I asked my question coming from the angle of big-oh analysis, and all three (as of the time of this reply) responses in the thread seem to describe a growth by a constant factor of 1.3bar, bar over 3, otherwise known as polynomial growth, yes?
Absolutely, the growth can be mathematically expressed with an exponent, but we verbally characterize the actual growth to be polynomial if the scalar stays constant (a.k.a. a literal number in the exponents place) rather than increasing as the amouny of input increases (independent variable lying within the actual exponent), no?
This part I cannot fathom. The era of 7-bit bytes is over. What can possibly justify the need for a "printable characters" encoding now? Something stupid like putting data in a JSON string? What's the next step, base-64 encode the JSON containing that string and put it in an XML tag?
<data><![CDATA[PD94bWw+PHdoeS8+PHRoaXNpc2F3ZnVsPjwvcm9vdD4=]]></data>
constantly in real life in 2018For example, there is (was?) a bug in nw.js with using @font-face to specify a font url that is in the same (local) location as the manifest. As a hack I tried specifying the font as a base64-encoded data url. It worked!
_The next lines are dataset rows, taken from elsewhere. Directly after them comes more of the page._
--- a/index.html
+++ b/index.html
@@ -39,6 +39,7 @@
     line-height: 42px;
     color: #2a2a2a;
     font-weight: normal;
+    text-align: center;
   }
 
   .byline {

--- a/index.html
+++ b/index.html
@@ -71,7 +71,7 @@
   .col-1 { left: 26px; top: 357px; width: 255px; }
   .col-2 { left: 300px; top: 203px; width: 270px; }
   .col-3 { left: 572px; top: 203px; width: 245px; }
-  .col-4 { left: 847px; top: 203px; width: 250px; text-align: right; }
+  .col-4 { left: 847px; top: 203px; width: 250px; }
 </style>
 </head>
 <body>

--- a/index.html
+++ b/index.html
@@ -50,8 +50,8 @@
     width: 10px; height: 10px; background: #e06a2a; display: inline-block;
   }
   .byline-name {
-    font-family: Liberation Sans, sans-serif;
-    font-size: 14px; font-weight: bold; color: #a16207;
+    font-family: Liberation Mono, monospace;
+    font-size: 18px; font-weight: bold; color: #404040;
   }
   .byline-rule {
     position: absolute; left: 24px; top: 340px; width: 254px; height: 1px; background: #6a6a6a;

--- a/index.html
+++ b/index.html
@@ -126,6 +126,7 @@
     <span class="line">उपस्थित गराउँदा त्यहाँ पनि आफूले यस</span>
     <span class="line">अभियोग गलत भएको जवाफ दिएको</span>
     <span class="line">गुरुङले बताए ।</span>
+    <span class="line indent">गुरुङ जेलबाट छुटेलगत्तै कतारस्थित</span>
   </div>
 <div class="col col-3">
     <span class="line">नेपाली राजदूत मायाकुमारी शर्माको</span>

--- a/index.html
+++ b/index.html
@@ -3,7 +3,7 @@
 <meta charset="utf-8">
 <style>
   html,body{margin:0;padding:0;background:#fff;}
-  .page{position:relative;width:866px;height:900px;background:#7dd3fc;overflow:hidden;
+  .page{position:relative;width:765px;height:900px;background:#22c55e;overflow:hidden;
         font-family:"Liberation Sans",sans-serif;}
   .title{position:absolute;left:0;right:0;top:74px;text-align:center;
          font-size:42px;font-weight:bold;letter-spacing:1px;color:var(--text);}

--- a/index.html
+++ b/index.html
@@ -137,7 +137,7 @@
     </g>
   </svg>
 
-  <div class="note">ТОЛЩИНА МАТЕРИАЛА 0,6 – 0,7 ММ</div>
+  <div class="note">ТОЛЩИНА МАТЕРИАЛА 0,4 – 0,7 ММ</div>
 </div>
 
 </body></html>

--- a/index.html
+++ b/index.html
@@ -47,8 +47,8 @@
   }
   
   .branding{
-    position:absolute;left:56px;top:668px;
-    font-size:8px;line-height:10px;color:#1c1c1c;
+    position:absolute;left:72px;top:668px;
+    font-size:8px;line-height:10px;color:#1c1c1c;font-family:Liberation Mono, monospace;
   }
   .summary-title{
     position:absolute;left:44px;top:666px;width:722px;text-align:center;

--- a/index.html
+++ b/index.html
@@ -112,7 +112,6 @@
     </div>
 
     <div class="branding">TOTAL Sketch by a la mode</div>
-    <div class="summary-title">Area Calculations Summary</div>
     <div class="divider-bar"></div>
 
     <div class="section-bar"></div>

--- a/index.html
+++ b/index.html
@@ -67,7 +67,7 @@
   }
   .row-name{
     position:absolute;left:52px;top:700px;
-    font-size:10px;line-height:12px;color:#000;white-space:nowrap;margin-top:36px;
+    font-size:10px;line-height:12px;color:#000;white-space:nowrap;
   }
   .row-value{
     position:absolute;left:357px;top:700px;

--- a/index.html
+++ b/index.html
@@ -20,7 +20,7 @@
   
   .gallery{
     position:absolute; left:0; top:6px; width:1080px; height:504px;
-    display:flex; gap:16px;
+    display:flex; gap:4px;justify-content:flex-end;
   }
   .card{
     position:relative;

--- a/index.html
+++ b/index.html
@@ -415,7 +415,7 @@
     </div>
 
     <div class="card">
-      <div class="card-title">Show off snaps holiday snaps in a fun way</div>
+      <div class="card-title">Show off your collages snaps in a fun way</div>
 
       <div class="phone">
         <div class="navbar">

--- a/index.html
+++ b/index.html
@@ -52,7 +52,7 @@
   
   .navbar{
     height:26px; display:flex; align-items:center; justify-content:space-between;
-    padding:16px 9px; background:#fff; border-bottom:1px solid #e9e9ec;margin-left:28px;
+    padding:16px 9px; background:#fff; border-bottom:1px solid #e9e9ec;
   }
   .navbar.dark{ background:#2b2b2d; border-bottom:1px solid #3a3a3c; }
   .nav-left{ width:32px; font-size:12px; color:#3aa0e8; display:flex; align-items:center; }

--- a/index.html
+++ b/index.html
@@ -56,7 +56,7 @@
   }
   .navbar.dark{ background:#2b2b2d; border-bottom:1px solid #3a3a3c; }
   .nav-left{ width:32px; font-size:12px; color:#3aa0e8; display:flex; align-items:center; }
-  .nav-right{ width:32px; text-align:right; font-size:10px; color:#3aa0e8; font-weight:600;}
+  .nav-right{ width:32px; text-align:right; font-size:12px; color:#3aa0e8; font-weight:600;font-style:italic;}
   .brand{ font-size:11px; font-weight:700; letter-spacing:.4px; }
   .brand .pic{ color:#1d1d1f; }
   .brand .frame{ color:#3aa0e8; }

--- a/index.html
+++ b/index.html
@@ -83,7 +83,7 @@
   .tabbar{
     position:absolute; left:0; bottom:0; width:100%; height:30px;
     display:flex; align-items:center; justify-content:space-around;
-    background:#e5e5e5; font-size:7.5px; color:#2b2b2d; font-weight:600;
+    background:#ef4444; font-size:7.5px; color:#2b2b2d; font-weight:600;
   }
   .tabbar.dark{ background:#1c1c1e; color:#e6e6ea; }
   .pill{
I had no use for base64, other than that there exists an interface for specifying data and it takes a base64-encoded string.
Bonus point if there's a situation where avoiding something like base64 is actually difficult, even in 2018.
Things can legitimately be encoded multiple times because encapsulation is a thing and multiple independent stages may each be configured to accept possibly binary input and produce base64 output.
You also don't need to re-encode something an unreasonable number of times to get "Vm0wd", all you have to do is start with "Vm0" and base64 encode it twice. "Vm0" only has 24 bits of entropy which means it will regularly occur at random in legitimate data.
And then nobody can figure out why "Vm0-Edge-West" isn't working.